[author: Mary Paterson]
Apologies as Dispute Resolution
In a perfect world, a sincere apology could help resolve a dispute quickly, restoring the good working relationship between franchisor and franchisee without litigation. But when your apology is not accepted and you end up before an arbitrator or judge, could your apology be used against you as an admission of liability? Historically (and currently in some provinces), the answer was yes, your apology was an admission of liability.

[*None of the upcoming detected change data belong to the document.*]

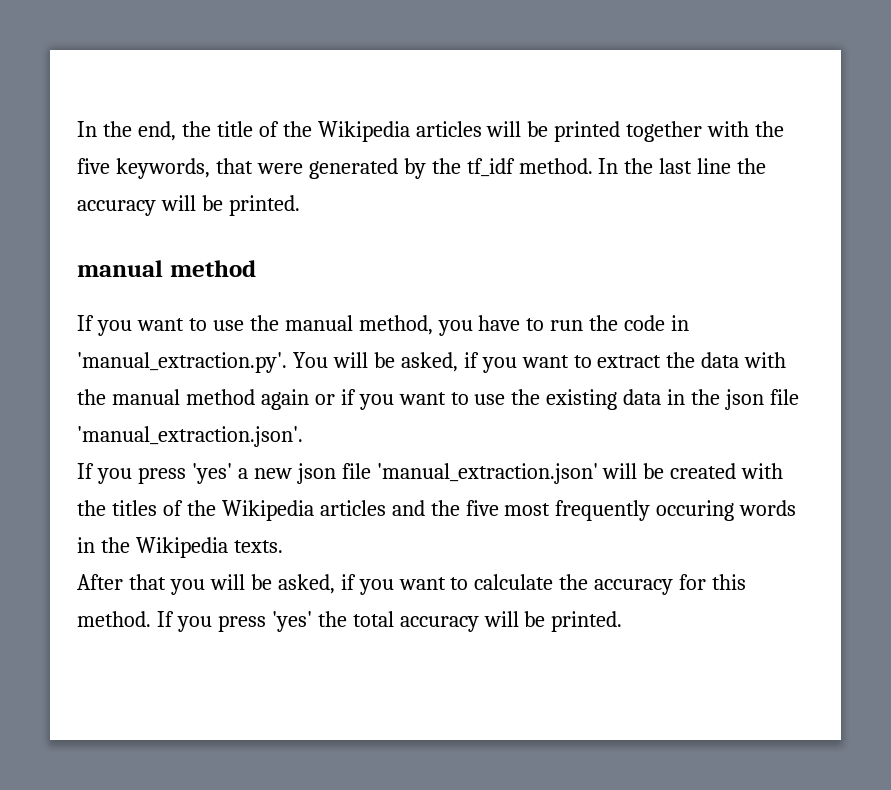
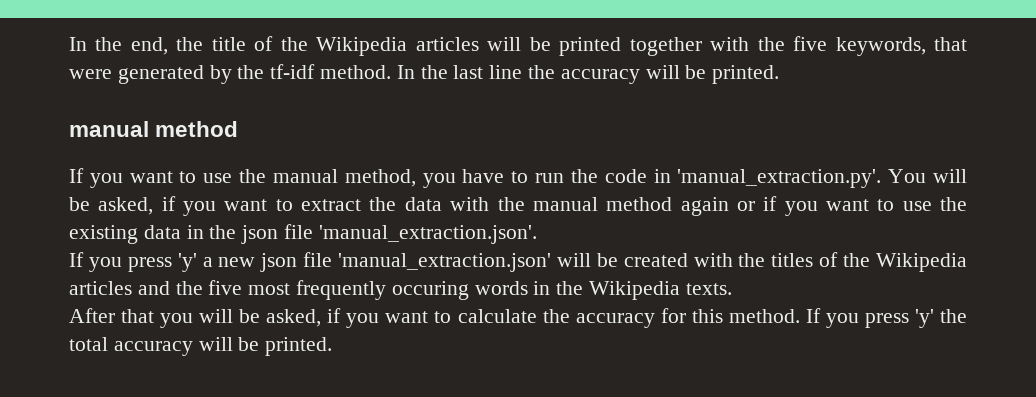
- In the end, the title of the Wikipedia articles will be printed together with the five keywords, that were generated by the tf_idf method.
+ In the end, the title of the Wikipedia articles will be printed together with the five keywords, that were generated by the tf-idf method.
- If you press 'yes' a new json file 'manual_extraction.json' will be created with the titles of the Wikipedia articles and the five most frequently occuring words in the Wikipedia texts.
+ If you press 'y' a new json file 'manual_extraction.json' will be created with the titles of the Wikipedia articles and the five most frequently occuring words in the Wikipedia texts.
- If you press 'yes' the total accuracy will be printed.
+ If you press 'y' the total accuracy will be printed.

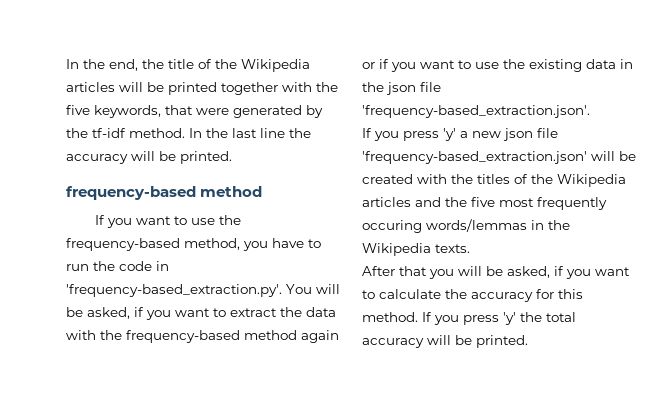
  In the last line the accuracy will be printed.
- manual method
+ frequency-based method
- If you want to use the manual method, you have to run the code in 'manual_extraction.py'. You will be asked, if you want to extract the data with the manual method again or if you want to use the existing data in the json file 'manual_extraction.json'.
+ If you want to use the frequency-based method, you have to run the code in 'frequency-based_extraction.py'. You will be asked, if you want to extract the data with the frequency-based method again or if you want to use the existing data in the json file 'frequency-based_extraction.json'.
- If you press 'y' a new json file 'manual_extraction.json' will be created with the titles of the Wikipedia articles and the five most frequently occuring words in the Wikipedia texts.
+ If you press 'y' a new json file 'frequency-based_extraction.json' will be created with the titles of the Wikipedia articles and the five most frequently occuring words/lemmas in the Wikipedia texts.

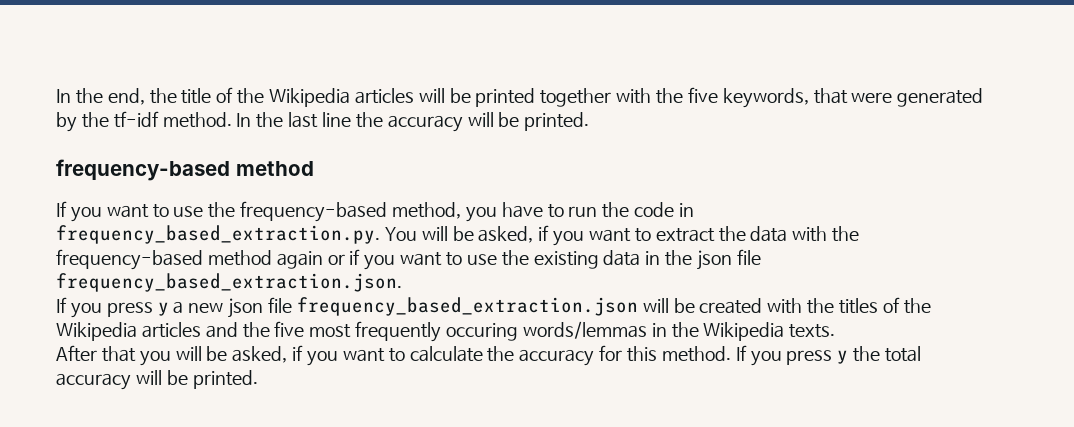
- If you want to use the frequency-based method, you have to run the code in 'frequency-based_extraction.py'. You will be asked, if you want to extract the data with the frequency-based method again or if you want to use the existing data in the json file 'frequency-based_extraction.json'.
- If you press 'y' a new json file 'frequency-based_extraction.json' will be created with the titles of the Wikipedia articles and the five most frequently occuring words/lemmas in the Wikipedia texts.
+ If you want to use the frequency-based method, you have to run the code in frequency_based_extraction.py. You will be asked, if you want to extract the data with the frequency-based method again or if you want to use the existing data in the json file frequency_based_extraction.json.
+ If you press y a new json file frequency_based_extraction.json will be created with the titles of the Wikipedia articles and the five most frequently occuring words/lemmas in the Wikipedia texts.
- If you press 'y' the total accuracy will be printed.
+ If you press y the total accuracy will be printed.

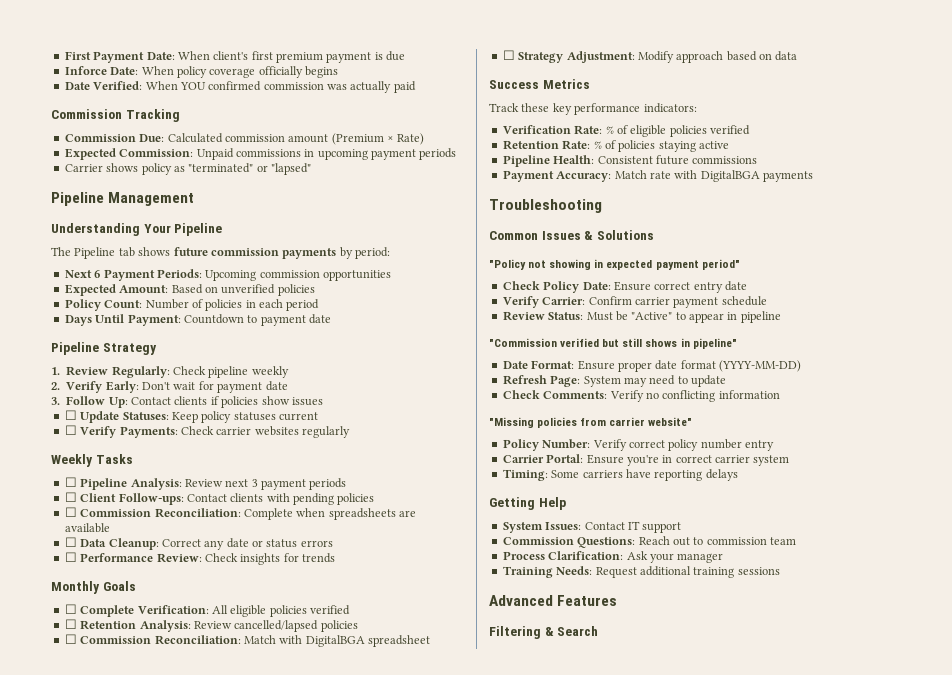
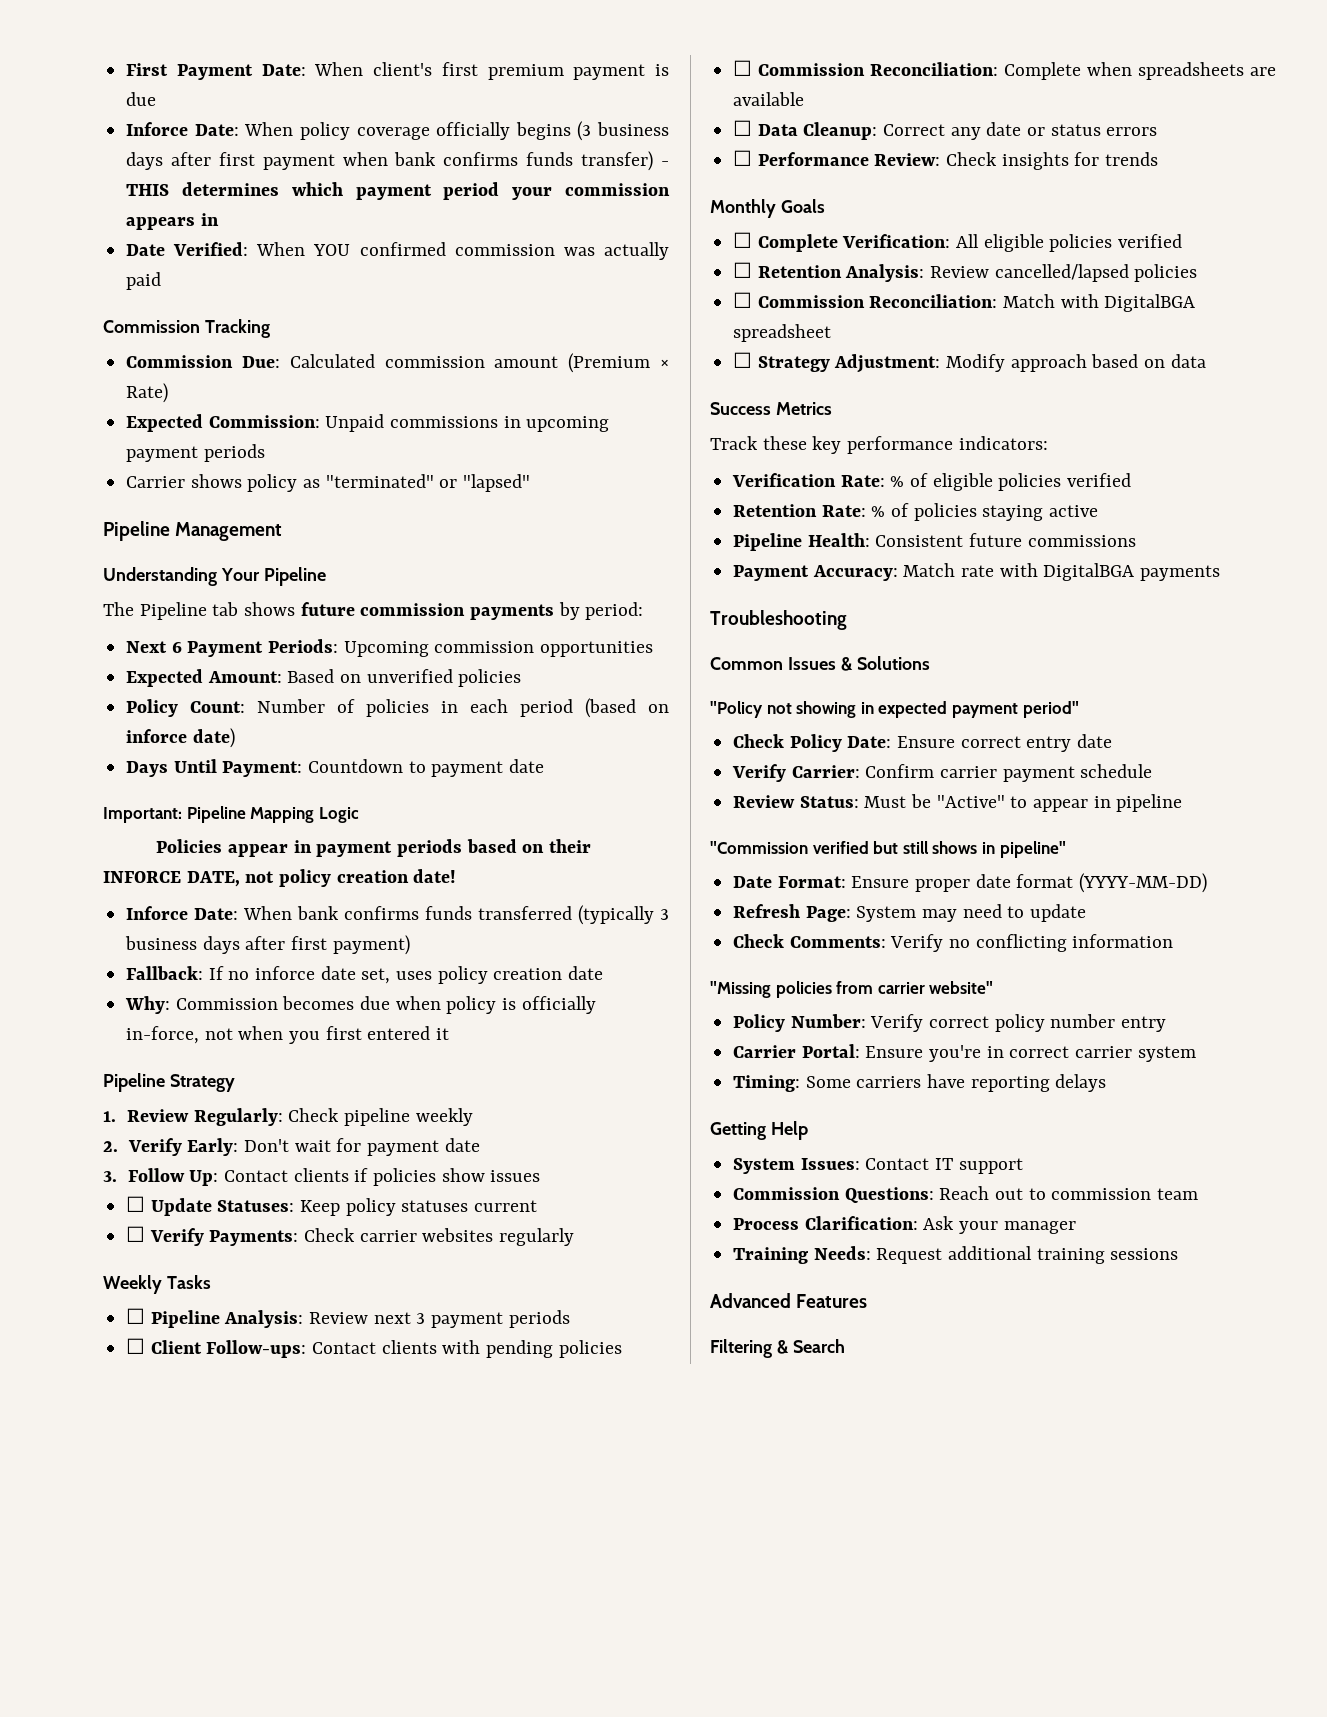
- Inforce Date: When policy coverage officially begins
+ Inforce Date: When policy coverage officially begins (3 business days after first payment when bank confirms funds transfer) - THIS determines which payment period your commission appears in
- Policy Count: Number of policies in each period
+ Policy Count: Number of policies in each period (based on inforce date)
+ Important: Pipeline Mapping Logic
+ Policies appear in payment periods based on their INFORCE DATE, not policy creation date!
+ Inforce Date: When bank confirms funds transferred (typically 3 business days after first payment)
+ Fallback: If no inforce date set, uses policy creation date
+ Why: Commission becomes due when policy is officially in-force, not when you first entered it

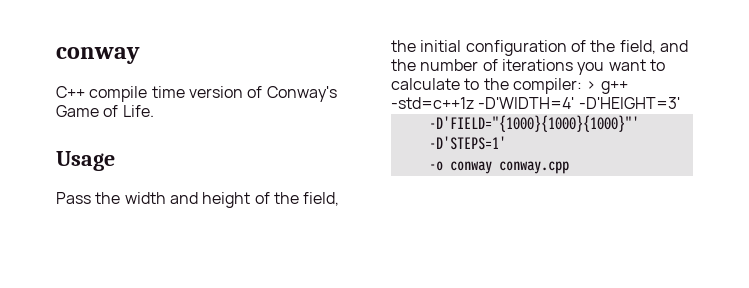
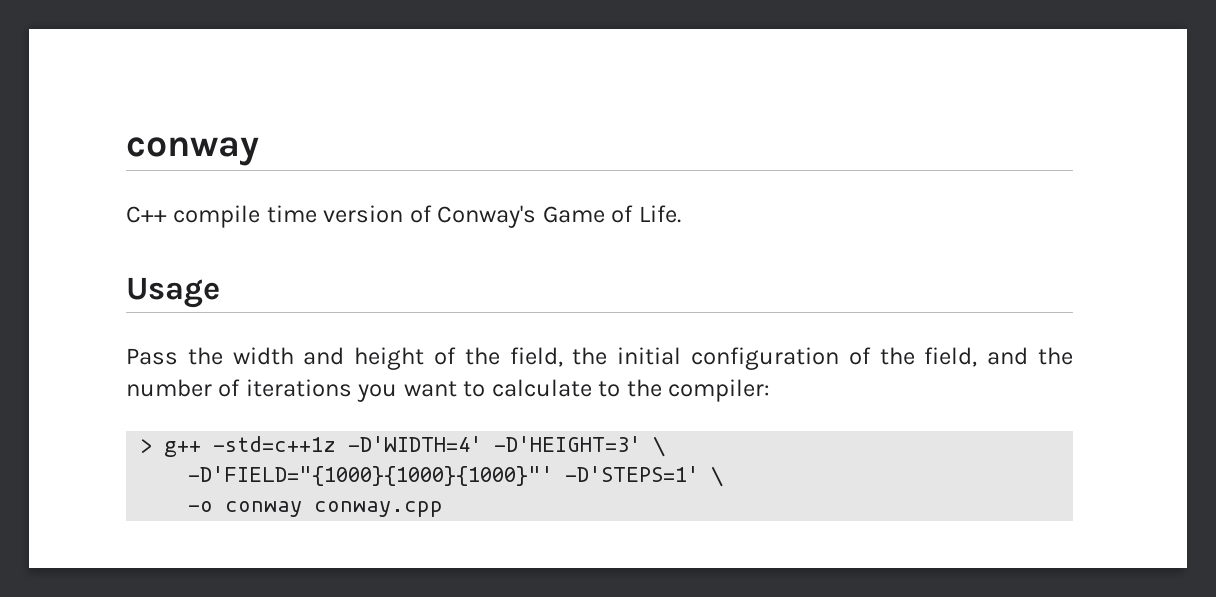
- Pass the width and height of the field, the initial configuration of the field, and the number of iterations you want to calculate to the compiler: > g++ -std=c++1z -D'WIDTH=4' -D'HEIGHT=3'
+ Pass the width and height of the field, the initial configuration of the field, and the number of iterations you want to calculate to the compiler:
+ > g++ -std=c++1z -D'WIDTH=4' -D'HEIGHT=3' \
- -D'FIELD="{1000}{1000}{1000}"' -D'STEPS=1'
+ -D'FIELD="{1000}{1000}{1000}"' -D'STEPS=1' \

To reduce that risk when apologizing, seven provinces have passed legislation saying (essentially) that apologies are not admissible as evidence in civil court or arbitrations. The seven provinces are British Columbia, Alberta, Saskatchewan, Manitoba, Ontario, Nova Scotia and Newfoundland and Labrador. In theory, the legislation encourages quick and effective dispute resolution by letting parties talk openly about what happened and permitting parties to “engage in the moral and humane act of apologizing.” 1
In practice however, the legislation has been applied rarely and unevenly. At the narrow end, the Court of Queen’s Bench of Alberta held that factual statements “stripped of apology words” may be admissible in Court. 2 In short, you can say you are sorry, but you cannot say what you are sorry for without risking making an admission. At the broader end of the interpretation spectrum, the Saskatchewan Provincial Court refused to consider an apology as evidence (but found the apologizer liable on the rest of the evidence). 3
It’s clear from the cases that apologizing has risks (even with the legislation), but what the cases cannot tell us is how many disputes were resolved through an apology before litigation started. Although there are risks associated with apologizing, there are also benefits, including potentially resolving a dispute quickly and maintaining a good working relationship. These potential benefits mean that franchisors and franchisees should at least consider incorporating an apology into their dispute resolution strategy.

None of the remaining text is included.